Dril-Quip, Inc. (NYSE: DRQ), (the “Company” or “Dril-Quip”) today
reported operational and financial results for the third quarter of
2020.
Key highlights for the third quarter of 2020
included:
- Delivered $91.3 million of revenue from increased product
volumes, primarily driven by improved production output and product
mix in Asia Pacific and the U.S.;
- Reported third quarter net income of $14.3 million, or $0.41
per share, an improvement of $28.5 million, or $0.81 per share,
from the second quarter of 2020 primarily driven by federal income
tax benefits;
- Increased adjusted EBITDA to $10.2 million, or 11.1% of
revenue, from improved product margins and lower costs;
- Generated net cash provided by operating activities of $13.9
million and increased cash position by $13.4 million to $359.2
million with no debt;
- Executed on an additional $7.0 million of annualized cost
saving actions resulting in a year-to-date cumulative cost savings
of $18.5 million annualized;
- Selling, general and administrative expense declined $2.5
million in the third quarter compared to the second quarter of 2020
and $8.3 million from the third quarter of 2019;
Blake DeBerry, Dril-Quip’s Chief Executive
Officer, commented, “Our third quarter results reflect the progress
we are making as an organization in managing the continued
challenges to our operations and the overall commodity price
environment brought about by the COVID-19 pandemic and the
associated oil and gas demand declines.
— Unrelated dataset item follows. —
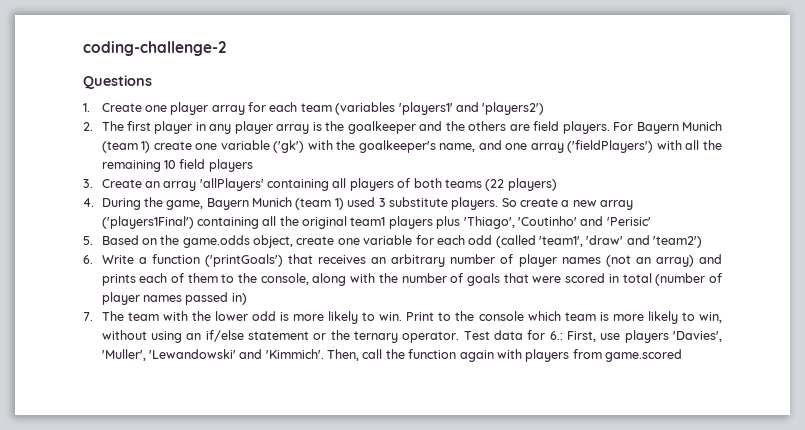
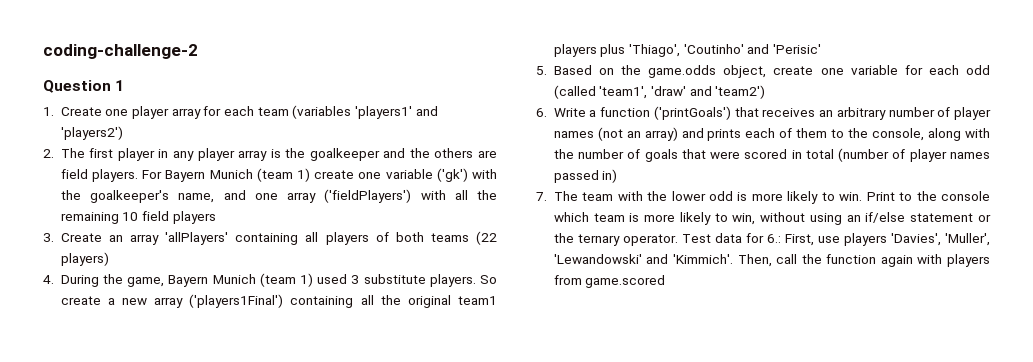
[83,75,152,89] Questions -> [43,80,125,93] Question 1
I am proud of our employees
in the manner in which they have remained productive and efficient
in our manufacturing plants, aftermarket services and remote work
locations. Our third quarter performance was a result of their
efforts.”
“We were able to improve our adjusted EBITDA by
nearly 70% sequentially on mostly flat revenue as we executed on
our previously announced cost reductions in response to the current
market environment. We generated free cash flow due to improved
collection efforts and a federal income tax refund related to
COVID-19 relief legislation. We also saw our quarterly
product bookings improve to $50.2 million during the third quarter.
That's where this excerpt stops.